▶ [Data supplied]
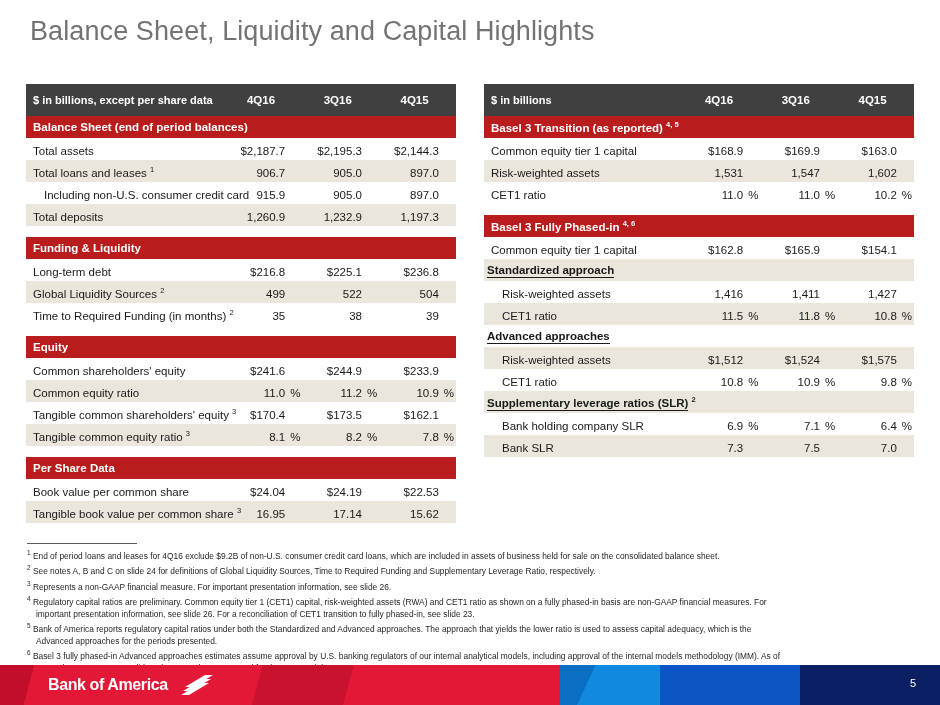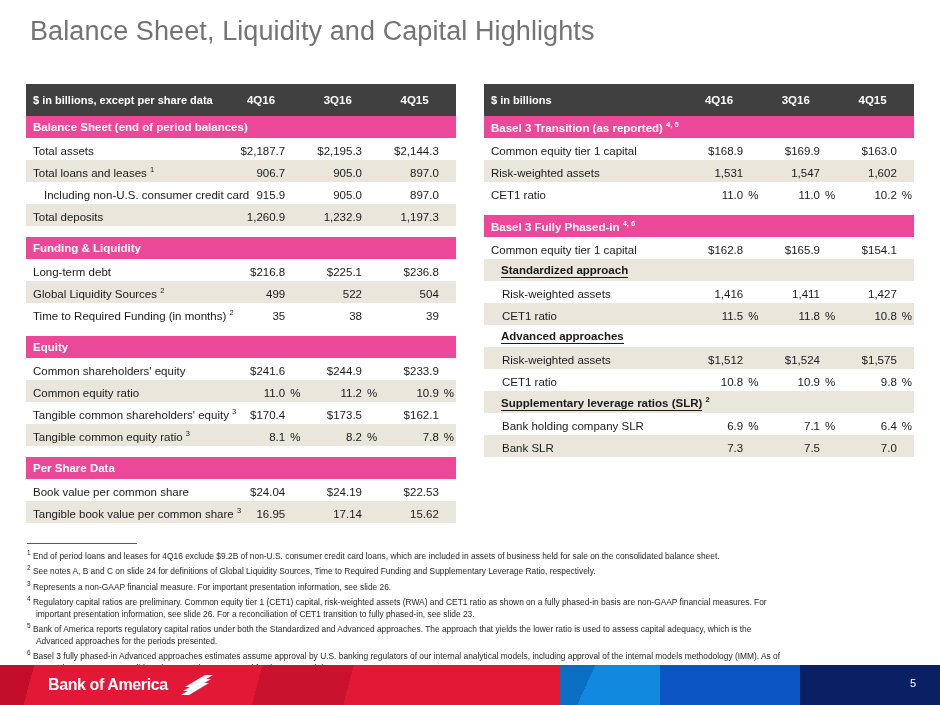--- a/index.html
+++ b/index.html
@@ -32,7 +32,7 @@
   tr.hdr td.num{text-align:center;}
 
   tr.sect td{
-    background:#ec4899;color:#ffffff;font-weight:bold;font-size:11.5px;
+    background:#b91c1c;color:#ffffff;font-weight:bold;font-size:11.5px;
     padding:3px 0 3px 7px;height:16px;
   }
   tr.sect td .sup{font-size:7.5px;vertical-align:super;font-weight:bold;}

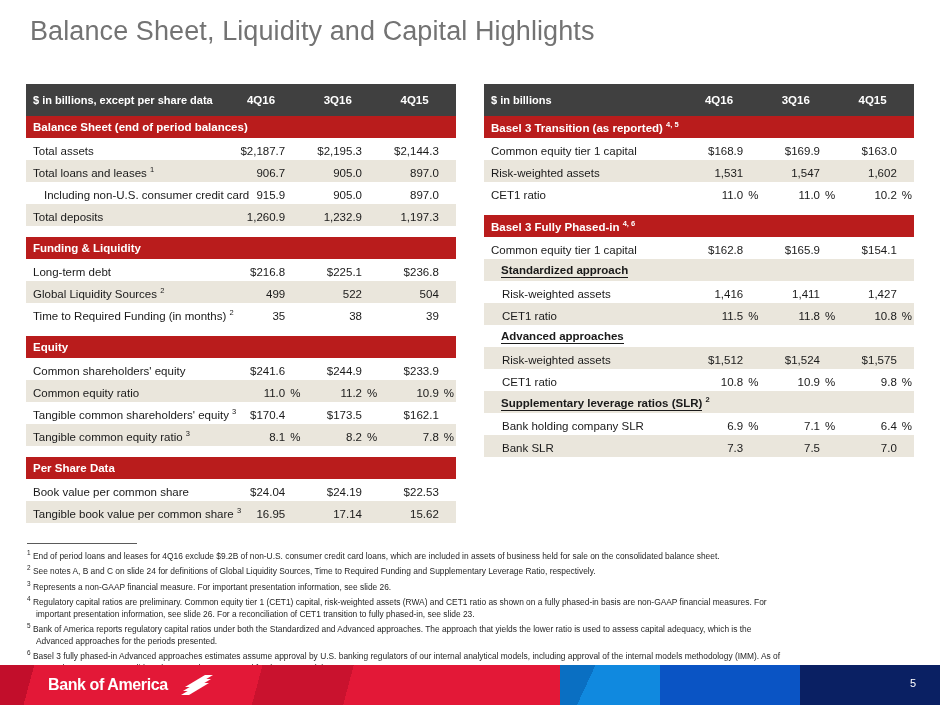--- a/index.html
+++ b/index.html
@@ -46,7 +46,7 @@
   tr.data td.lab .sup{font-size:7.5px;vertical-align:super;}
 
   tr.sub td{padding:3px 0;height:16px;}
-  tr.sub td.lab{padding-left:17px;font-weight:bold;}
+  tr.sub td.lab{padding-left:3px;font-weight:bold;}
   tr.sub td.lab span.u{border-bottom:1px solid #1a1a1a;padding-bottom:1px;}
   tr.sub td.lab .sup{font-size:7.5px;vertical-align:super;font-weight:bold;}
   tr.sub.alt td{background:#EAE6DC;}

▶ [Try it]
Now repeat exactly the lines from the one with "-32,7 +32,7 @@" through the end of the listing above, both included, omitting all pictures.

▶ [Result for this exercise]
@@ -32,7 +32,7 @@
   tr.hdr td.num{text-align:center;}
 
   tr.sect td{
-    background:#ec4899;color:#ffffff;font-weight:bold;font-size:11.5px;
+    background:#b91c1c;color:#ffffff;font-weight:bold;font-size:11.5px;
     padding:3px 0 3px 7px;height:16px;
   }
   tr.sect td .sup{font-size:7.5px;vertical-align:super;font-weight:bold;}

--- a/index.html
+++ b/index.html
@@ -46,7 +46,7 @@
   tr.data td.lab .sup{font-size:7.5px;vertical-align:super;}
 
   tr.sub td{padding:3px 0;height:16px;}
-  tr.sub td.lab{padding-left:17px;font-weight:bold;}
+  tr.sub td.lab{padding-left:3px;font-weight:bold;}
   tr.sub td.lab span.u{border-bottom:1px solid #1a1a1a;padding-bottom:1px;}
   tr.sub td.lab .sup{font-size:7.5px;vertical-align:super;font-weight:bold;}
   tr.sub.alt td{background:#EAE6DC;}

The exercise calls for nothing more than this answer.